God has given us this amazing gift to be creative. God the great Creator (with a capital C) that created this universe – the heavens, the earth, the waters, the trees, the animals, and each of us – our spirits, our souls – so that each one of us might reflect the light of God out into the world. My prayer for my children is that they may meet and know the goodness inside them and shine that brightly out into the world. And since we are part of God’s amazingly diverse creation, every light is different. Everybody's light shines in different ways and in different environments. I believe that when we shine brightest, we are connected to our creator spirit. Some of us create in obvious ways; artistically, with music, and building with our hands. Some expressions are more subtle – creating an environment, a home, a community, a meal, a garden, or simply existing in a space of welcoming where all feel comfortable and loved. Some of us can express through our work, our dialogue, or our meditations and prayers.

So, what does it mean to be the church? For me, it means that I continue to create and give to the people that I love so dearly and who mean so much to me. This community of people that gives me worth and value. I'm so grateful to be a member of this body. I'm so grateful to be the wriggling pointer finger on the hand of this St. John’s body. I’m especially struck by this image because without the rest of the body I have no purpose and I have no function. If I was cut off from this body I would be nothing, but as a part of this greater church body I have meaning and value and purpose.
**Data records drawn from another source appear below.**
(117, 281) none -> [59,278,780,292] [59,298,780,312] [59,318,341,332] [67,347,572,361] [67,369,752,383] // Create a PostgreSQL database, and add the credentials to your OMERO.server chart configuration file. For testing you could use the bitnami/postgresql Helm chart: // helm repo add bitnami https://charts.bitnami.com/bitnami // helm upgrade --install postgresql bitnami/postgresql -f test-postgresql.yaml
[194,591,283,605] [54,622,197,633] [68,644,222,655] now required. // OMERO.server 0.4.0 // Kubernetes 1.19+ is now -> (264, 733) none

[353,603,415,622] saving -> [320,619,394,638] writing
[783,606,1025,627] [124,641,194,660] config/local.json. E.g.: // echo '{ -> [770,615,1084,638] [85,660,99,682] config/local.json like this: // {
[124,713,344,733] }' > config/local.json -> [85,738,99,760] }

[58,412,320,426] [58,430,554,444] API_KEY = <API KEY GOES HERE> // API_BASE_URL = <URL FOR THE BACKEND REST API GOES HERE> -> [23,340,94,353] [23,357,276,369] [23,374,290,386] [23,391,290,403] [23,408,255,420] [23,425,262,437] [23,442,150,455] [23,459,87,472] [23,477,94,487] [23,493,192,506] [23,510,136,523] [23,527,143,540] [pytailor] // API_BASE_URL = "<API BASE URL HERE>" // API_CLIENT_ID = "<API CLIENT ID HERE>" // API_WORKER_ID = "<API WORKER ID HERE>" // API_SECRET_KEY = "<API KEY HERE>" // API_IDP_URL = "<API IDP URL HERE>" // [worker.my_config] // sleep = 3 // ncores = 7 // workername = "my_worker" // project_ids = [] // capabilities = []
As a child, music cast a spell in my heart. When I was six years old, I blissfully joined the Cherub Choir at the First Congregational Church of Chatham on Cape Cod in Massachusetts. It was the church that my great-grandmother attended, so my father started bringing me on my weekends with him. My experience of that was never God based, however I know now that God was working in me. My experience of church was about people and belonging. It was about creation and music and singing. It was about being needed and seen and heard. It was about giving back something that felt truly authentic and unique to me. My voice. Church has always been a place where I've been able to be vulnerable, where I've been able to express what’s in my heart. And so as I think about what it means to be the church right now, I think about you. I think about the people who attend services, the children who come to Sunday school, the kids who sing in the choir and perform in the musical and participate with choir school. I think about the families who have bonded over bottles of Chardonnay on the lawn of Merrowvista. I think about my dear friends Rob, Jennifer, Anne, and Nathan. I think about my own family who I humbly dedicate my life to, but also the many children that I've come to know, love, and respect at St. John’s who have taught me so much as they grow. I continue to be inspired and opened to all kinds of new pathways in my mind of ways to think and ways to be in the world. I never want to stop learning from you. I never want to stop growing. I never want to stop sharing. I so appreciate the gift of this job – it is so much more than a job. And even though I can't be around you, and I can't share my voice in person or lead a Sunday school class or a cherub choir rehearsal – you are still the church for me right now. You are an essential part of this body and I need you!

Finally, I'm going to offer you a short song. I hope you can close your eyes and in your mind’s eye, or perhaps in reality, let your face reach up towards the sky, feel the rays of the sun on your skin, and smell the fragrant New Hampshire spring earth. However you connect with God's great creation, I hope that my voice and the words of this song allow you a moment to meditate and feel our undeniable connection. You, and each person on their journey of faith, are a valuable member of this body... and there's always room for more love.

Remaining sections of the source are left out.